*THE DATA:*
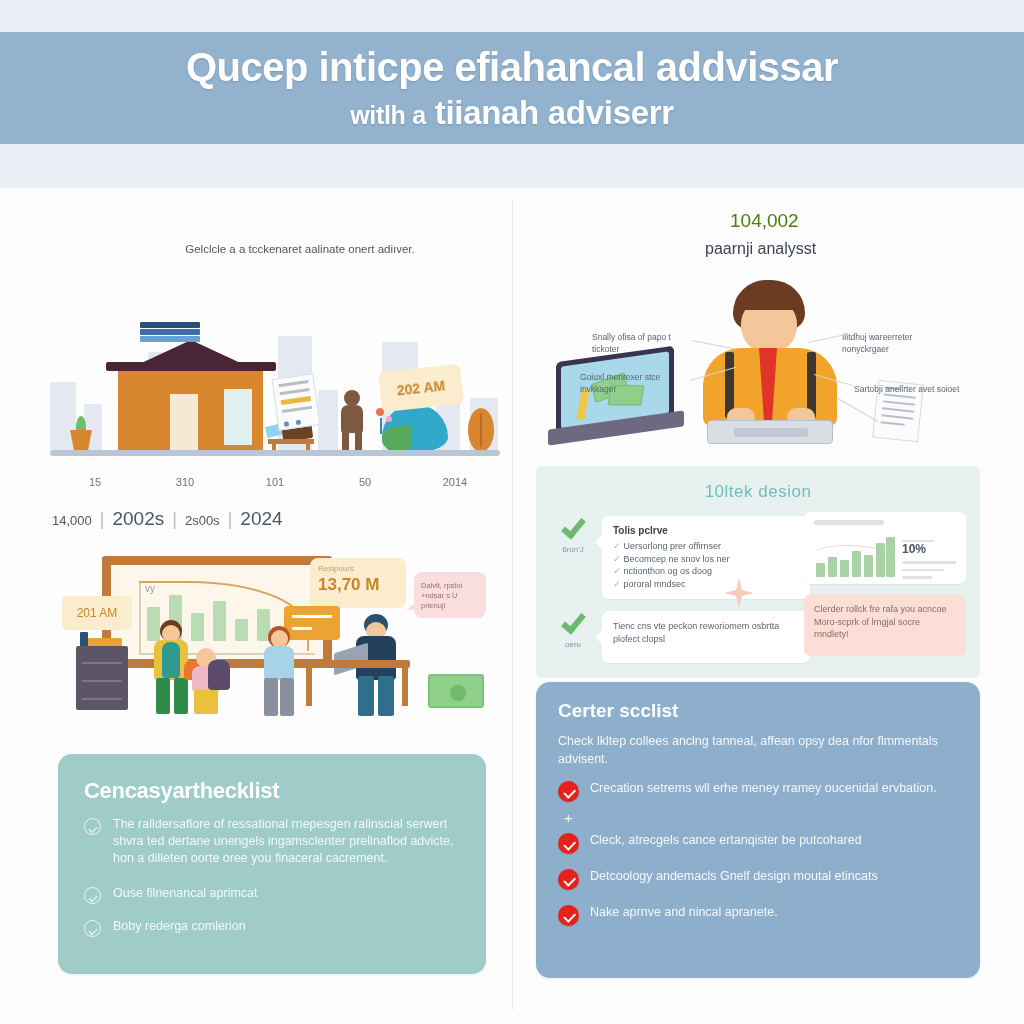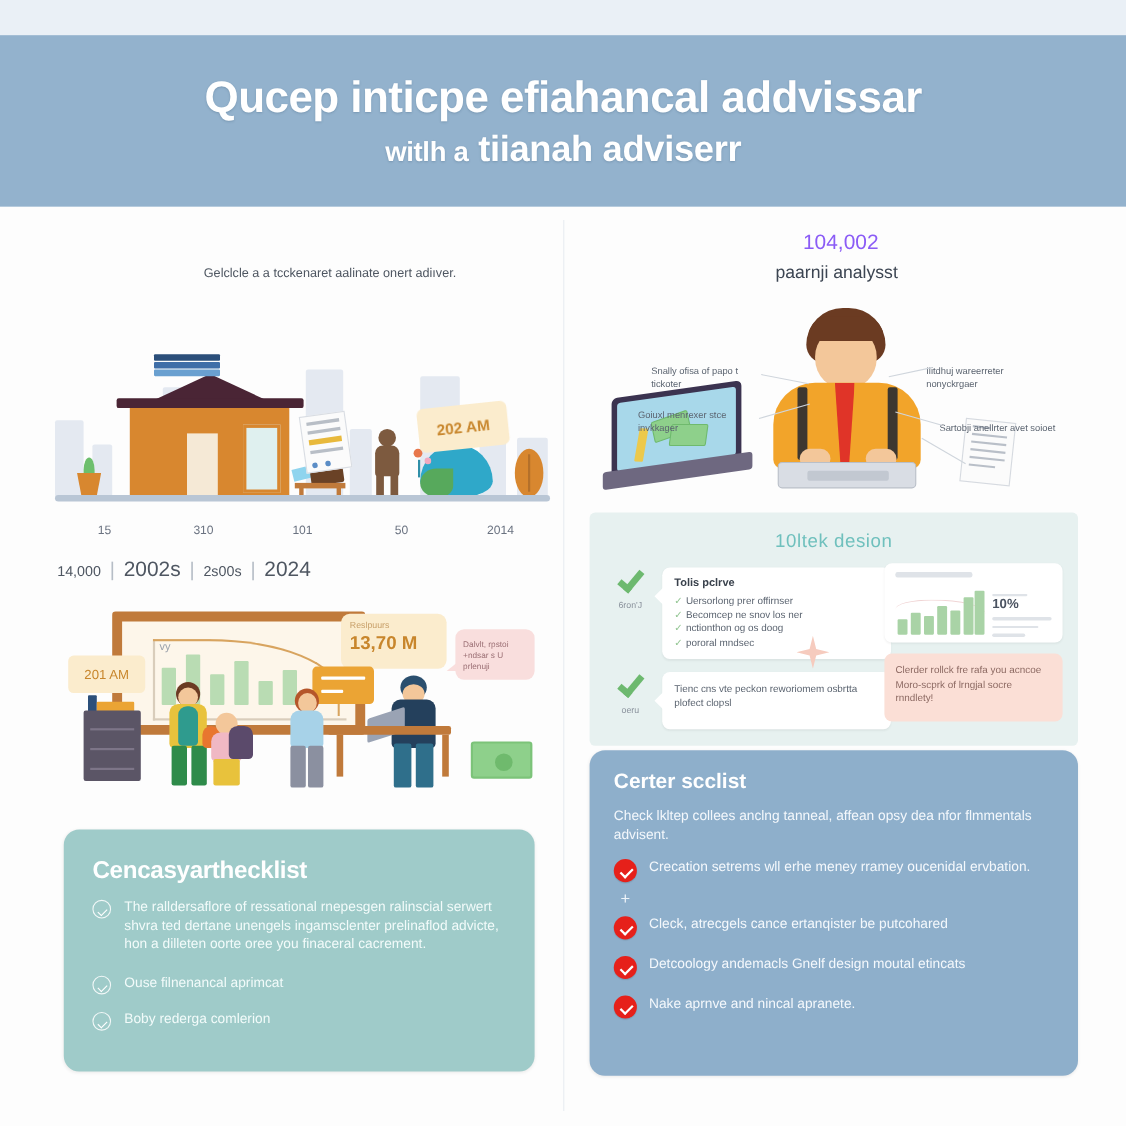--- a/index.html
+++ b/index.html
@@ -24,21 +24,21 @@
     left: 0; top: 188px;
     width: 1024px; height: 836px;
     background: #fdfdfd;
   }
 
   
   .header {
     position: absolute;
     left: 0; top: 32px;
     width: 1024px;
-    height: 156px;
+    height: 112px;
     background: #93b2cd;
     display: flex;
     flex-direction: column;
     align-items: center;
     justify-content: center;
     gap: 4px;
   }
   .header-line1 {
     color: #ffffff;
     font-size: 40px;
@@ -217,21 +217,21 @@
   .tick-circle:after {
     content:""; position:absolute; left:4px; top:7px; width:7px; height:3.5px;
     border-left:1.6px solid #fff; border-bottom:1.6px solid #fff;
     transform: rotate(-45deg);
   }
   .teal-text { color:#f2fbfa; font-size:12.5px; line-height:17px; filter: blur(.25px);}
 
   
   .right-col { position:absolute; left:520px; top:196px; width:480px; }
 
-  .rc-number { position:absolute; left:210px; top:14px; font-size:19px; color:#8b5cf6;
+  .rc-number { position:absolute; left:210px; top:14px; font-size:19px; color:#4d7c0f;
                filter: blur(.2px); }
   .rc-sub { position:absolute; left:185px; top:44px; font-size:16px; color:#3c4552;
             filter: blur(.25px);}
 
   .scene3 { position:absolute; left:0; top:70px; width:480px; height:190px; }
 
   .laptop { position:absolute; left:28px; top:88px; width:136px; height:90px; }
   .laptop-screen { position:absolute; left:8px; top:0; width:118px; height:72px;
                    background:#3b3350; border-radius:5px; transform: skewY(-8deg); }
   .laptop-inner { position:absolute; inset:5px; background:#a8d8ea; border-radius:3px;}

*TASK:*
What is needed is an exact reprint of every entry, pictures excluded.

*RESPONSE:*
--- a/index.html
+++ b/index.html
@@ -24,21 +24,21 @@
     left: 0; top: 188px;
     width: 1024px; height: 836px;
     background: #fdfdfd;
   }
 
   
   .header {
     position: absolute;
     left: 0; top: 32px;
     width: 1024px;
-    height: 156px;
+    height: 112px;
     background: #93b2cd;
     display: flex;
     flex-direction: column;
     align-items: center;
     justify-content: center;
     gap: 4px;
   }
   .header-line1 {
     color: #ffffff;
     font-size: 40px;
@@ -217,21 +217,21 @@
   .tick-circle:after {
     content:""; position:absolute; left:4px; top:7px; width:7px; height:3.5px;
     border-left:1.6px solid #fff; border-bottom:1.6px solid #fff;
     transform: rotate(-45deg);
   }
   .teal-text { color:#f2fbfa; font-size:12.5px; line-height:17px; filter: blur(.25px);}
 
   
   .right-col { position:absolute; left:520px; top:196px; width:480px; }
 
-  .rc-number { position:absolute; left:210px; top:14px; font-size:19px; color:#8b5cf6;
+  .rc-number { position:absolute; left:210px; top:14px; font-size:19px; color:#4d7c0f;
                filter: blur(.2px); }
   .rc-sub { position:absolute; left:185px; top:44px; font-size:16px; color:#3c4552;
             filter: blur(.25px);}
 
   .scene3 { position:absolute; left:0; top:70px; width:480px; height:190px; }
 
   .laptop { position:absolute; left:28px; top:88px; width:136px; height:90px; }
   .laptop-screen { position:absolute; left:8px; top:0; width:118px; height:72px;
                    background:#3b3350; border-radius:5px; transform: skewY(-8deg); }
   .laptop-inner { position:absolute; inset:5px; background:#a8d8ea; border-radius:3px;}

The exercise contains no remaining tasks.